__DATA FOR REVIEW__
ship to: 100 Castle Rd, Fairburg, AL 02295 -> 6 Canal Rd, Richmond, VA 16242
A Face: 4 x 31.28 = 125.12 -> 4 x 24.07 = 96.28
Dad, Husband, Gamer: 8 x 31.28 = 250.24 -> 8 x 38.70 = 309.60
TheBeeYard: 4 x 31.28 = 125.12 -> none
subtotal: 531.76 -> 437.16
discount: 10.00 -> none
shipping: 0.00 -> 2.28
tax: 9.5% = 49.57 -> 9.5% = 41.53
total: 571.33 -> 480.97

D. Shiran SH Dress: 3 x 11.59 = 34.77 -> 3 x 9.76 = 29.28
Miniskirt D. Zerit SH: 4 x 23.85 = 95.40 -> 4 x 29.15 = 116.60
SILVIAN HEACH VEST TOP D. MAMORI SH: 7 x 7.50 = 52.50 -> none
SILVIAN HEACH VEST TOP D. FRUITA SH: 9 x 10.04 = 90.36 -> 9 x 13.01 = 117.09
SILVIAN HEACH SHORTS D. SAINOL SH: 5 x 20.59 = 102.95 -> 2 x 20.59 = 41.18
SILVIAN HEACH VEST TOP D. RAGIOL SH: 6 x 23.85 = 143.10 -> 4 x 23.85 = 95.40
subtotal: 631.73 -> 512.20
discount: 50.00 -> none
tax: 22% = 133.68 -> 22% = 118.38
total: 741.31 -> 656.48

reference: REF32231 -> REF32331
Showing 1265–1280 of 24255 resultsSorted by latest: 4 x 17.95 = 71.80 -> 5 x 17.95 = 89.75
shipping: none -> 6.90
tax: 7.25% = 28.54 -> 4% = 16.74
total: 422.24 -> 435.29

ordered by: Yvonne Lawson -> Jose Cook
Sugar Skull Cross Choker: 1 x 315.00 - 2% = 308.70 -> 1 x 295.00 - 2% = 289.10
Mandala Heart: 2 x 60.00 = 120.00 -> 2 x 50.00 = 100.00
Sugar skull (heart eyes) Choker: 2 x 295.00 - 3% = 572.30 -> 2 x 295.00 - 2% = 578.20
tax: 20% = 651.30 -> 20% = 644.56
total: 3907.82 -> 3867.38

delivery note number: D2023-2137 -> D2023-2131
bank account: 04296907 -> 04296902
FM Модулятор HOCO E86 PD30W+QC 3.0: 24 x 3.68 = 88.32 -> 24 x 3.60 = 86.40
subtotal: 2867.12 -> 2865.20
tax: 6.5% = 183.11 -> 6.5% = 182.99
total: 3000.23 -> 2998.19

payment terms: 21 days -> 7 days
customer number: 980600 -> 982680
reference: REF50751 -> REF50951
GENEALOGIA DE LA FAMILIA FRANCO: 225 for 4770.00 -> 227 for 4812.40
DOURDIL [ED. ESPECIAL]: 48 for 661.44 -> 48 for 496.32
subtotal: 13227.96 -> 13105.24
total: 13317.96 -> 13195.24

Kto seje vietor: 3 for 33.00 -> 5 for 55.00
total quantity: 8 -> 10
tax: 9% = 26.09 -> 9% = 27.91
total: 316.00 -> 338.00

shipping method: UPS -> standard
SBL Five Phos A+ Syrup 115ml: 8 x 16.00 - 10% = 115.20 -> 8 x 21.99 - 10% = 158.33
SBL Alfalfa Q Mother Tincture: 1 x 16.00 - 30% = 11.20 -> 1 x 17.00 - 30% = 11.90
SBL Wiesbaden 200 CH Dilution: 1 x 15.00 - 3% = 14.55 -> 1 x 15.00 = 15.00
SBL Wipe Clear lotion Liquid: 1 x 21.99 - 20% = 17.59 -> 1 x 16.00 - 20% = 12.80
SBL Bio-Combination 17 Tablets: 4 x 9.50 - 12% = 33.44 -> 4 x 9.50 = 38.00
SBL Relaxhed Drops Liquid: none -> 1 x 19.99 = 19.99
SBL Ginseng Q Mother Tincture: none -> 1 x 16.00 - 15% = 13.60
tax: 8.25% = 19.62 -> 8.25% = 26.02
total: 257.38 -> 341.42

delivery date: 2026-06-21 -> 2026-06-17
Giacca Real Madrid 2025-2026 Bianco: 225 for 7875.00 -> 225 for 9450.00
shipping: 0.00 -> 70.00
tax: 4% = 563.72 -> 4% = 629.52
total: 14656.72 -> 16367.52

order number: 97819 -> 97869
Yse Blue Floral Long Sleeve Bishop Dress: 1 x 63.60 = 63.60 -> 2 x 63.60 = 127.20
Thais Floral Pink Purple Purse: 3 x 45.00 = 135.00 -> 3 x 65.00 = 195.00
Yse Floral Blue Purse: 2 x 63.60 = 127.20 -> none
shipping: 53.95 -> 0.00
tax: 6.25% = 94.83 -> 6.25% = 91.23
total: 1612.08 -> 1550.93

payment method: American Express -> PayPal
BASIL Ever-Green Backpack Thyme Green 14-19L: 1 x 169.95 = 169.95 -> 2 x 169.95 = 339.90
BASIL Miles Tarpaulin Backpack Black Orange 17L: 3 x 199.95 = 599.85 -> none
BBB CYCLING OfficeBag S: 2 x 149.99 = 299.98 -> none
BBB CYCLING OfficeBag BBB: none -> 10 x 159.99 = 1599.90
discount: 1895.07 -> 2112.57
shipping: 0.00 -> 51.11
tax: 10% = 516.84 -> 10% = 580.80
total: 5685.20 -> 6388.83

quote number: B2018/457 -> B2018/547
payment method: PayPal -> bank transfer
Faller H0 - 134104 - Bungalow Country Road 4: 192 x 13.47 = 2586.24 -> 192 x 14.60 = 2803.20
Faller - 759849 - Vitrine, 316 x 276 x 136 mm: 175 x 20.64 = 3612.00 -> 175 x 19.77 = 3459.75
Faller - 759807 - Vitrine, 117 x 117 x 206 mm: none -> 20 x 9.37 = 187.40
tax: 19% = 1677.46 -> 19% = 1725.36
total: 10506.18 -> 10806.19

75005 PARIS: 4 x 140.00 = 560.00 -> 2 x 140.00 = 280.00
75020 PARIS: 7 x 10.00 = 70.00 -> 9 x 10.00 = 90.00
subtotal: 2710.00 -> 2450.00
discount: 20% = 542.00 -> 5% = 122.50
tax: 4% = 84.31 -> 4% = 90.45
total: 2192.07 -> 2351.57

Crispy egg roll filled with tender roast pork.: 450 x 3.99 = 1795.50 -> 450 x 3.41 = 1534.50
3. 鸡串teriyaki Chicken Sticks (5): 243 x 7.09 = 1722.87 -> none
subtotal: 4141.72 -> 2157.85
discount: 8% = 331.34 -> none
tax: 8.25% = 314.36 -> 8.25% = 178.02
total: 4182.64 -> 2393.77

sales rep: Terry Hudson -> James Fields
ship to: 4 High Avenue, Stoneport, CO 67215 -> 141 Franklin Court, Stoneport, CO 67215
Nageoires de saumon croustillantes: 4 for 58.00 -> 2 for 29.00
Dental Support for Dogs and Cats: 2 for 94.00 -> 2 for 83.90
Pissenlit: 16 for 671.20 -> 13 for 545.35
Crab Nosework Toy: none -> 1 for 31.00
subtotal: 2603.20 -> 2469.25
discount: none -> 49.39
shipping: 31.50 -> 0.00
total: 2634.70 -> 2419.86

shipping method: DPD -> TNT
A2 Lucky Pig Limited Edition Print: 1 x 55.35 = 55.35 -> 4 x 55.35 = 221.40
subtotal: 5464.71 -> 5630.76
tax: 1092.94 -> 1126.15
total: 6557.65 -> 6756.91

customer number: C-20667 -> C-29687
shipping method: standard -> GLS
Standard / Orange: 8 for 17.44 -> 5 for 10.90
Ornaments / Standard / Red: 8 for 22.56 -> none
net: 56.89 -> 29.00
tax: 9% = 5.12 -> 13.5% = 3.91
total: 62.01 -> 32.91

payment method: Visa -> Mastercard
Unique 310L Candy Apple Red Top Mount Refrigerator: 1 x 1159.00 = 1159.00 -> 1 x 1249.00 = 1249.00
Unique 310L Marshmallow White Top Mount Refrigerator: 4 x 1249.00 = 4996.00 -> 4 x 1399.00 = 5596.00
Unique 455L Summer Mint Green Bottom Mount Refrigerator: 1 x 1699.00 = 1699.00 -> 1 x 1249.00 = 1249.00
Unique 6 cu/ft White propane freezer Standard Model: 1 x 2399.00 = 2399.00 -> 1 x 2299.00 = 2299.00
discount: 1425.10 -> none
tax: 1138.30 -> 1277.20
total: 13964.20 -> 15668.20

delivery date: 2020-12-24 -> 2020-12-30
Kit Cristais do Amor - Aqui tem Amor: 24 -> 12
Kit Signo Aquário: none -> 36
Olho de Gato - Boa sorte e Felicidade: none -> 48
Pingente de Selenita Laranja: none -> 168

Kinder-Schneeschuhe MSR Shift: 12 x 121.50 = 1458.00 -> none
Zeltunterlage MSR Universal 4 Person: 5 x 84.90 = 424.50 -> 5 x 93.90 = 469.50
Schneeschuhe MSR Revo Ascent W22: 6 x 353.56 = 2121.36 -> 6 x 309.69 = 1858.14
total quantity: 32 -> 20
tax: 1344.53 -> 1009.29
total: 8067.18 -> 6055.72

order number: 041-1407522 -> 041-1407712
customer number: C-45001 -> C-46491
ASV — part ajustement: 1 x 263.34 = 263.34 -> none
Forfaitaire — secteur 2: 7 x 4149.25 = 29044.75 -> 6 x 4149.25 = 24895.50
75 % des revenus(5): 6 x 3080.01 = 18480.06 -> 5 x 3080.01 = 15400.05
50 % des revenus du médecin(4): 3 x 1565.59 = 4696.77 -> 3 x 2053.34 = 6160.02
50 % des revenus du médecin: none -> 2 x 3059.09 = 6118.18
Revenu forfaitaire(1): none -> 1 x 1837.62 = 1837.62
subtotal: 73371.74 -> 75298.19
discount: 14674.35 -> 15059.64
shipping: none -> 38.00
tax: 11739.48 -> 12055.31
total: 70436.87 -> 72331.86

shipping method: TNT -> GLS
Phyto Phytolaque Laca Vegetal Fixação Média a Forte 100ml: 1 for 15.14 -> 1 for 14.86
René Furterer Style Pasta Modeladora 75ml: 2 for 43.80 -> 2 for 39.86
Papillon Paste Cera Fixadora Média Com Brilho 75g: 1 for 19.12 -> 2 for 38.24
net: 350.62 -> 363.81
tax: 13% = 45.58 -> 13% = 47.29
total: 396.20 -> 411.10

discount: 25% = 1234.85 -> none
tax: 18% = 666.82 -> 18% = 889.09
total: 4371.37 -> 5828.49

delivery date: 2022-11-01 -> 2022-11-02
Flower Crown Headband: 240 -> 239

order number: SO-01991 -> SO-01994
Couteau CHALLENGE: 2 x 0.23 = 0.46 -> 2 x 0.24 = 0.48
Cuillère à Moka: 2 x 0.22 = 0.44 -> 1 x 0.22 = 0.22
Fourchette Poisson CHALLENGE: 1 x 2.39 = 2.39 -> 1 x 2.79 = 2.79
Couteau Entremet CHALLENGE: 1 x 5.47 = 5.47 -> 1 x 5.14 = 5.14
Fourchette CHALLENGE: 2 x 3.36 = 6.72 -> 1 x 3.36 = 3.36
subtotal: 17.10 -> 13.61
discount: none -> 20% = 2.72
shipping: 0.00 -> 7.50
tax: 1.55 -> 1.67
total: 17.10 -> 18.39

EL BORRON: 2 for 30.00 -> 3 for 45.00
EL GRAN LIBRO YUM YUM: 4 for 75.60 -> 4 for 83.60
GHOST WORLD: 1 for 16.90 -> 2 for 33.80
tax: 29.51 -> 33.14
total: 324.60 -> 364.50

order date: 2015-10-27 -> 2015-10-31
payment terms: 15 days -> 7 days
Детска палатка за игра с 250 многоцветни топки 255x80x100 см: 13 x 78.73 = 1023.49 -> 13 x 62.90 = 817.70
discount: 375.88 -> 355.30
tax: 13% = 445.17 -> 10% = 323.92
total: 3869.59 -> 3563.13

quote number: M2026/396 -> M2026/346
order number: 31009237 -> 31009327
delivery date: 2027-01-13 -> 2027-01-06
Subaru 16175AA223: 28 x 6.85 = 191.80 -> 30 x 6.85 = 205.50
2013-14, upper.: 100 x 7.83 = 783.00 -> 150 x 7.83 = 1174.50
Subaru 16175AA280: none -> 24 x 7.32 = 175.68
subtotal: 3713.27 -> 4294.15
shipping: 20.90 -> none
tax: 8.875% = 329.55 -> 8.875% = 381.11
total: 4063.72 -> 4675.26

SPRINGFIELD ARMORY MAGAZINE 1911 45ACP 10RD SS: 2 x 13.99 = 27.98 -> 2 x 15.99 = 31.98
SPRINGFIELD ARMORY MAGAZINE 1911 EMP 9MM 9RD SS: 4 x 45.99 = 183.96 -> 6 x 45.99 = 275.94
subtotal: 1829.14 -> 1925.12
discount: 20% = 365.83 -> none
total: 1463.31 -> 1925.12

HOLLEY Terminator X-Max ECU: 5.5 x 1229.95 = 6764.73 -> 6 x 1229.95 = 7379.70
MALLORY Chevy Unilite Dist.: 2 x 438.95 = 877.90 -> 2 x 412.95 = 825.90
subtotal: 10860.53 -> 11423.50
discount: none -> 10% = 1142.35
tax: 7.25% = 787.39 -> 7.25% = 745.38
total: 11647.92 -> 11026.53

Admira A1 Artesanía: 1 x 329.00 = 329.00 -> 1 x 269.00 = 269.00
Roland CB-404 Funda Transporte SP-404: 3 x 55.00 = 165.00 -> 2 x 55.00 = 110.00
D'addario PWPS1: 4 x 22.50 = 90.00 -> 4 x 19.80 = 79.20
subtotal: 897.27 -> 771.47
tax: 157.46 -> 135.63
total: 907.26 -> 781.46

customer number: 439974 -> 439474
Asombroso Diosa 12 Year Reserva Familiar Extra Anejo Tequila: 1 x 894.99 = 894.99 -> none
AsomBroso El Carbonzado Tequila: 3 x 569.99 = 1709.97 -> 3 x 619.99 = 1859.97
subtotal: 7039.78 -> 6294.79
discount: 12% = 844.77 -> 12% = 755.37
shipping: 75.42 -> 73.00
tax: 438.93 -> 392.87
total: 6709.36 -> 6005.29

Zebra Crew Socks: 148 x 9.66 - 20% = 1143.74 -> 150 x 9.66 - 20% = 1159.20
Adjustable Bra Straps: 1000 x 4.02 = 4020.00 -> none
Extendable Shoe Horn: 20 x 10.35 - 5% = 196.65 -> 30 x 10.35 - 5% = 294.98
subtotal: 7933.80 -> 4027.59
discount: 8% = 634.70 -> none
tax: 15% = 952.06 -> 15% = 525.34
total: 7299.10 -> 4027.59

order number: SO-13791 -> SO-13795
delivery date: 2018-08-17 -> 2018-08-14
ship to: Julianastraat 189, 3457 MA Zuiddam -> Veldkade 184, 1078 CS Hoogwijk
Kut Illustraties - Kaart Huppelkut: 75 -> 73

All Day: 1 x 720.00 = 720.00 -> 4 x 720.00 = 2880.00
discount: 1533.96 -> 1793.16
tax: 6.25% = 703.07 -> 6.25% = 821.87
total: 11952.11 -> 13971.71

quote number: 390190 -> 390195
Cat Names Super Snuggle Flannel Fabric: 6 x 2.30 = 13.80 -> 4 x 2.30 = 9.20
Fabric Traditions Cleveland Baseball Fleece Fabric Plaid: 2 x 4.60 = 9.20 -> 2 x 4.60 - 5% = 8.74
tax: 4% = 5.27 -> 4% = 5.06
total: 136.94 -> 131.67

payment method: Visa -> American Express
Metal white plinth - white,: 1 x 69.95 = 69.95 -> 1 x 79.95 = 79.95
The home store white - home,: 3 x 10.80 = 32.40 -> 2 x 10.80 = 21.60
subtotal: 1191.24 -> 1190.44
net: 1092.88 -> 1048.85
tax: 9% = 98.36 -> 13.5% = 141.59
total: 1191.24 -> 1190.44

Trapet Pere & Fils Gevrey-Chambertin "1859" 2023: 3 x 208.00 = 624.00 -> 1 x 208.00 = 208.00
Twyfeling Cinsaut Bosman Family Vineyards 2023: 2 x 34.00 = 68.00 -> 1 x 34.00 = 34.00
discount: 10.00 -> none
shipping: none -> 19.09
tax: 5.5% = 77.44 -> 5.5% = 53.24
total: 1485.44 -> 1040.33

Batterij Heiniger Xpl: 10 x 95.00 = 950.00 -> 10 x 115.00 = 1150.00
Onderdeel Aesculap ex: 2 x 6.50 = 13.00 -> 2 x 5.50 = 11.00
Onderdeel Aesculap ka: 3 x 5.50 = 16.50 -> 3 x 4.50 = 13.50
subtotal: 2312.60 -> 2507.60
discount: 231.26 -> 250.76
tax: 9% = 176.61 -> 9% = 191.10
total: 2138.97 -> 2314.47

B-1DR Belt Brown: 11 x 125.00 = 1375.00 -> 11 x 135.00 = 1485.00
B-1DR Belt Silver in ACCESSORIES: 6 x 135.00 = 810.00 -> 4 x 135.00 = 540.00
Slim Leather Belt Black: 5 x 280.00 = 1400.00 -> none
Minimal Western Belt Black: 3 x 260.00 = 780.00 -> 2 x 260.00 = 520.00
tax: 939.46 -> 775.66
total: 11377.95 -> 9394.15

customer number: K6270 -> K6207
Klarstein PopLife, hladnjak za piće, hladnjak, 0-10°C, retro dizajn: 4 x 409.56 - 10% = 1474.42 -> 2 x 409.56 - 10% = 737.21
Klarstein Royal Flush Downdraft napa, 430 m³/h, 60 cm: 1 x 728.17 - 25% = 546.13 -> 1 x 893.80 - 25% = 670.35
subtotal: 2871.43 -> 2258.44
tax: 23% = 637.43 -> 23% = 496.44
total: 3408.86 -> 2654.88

__EXERCISE INSTRUCTIONS__
Look through the data and show every line containing "Tincture".

__SOLUTION FOR THIS EXERCISE__
SBL Alfalfa Q Mother Tincture: 1 x 16.00 - 30% = 11.20 -> 1 x 17.00 - 30% = 11.90
SBL Ginseng Q Mother Tincture: none -> 1 x 16.00 - 15% = 13.60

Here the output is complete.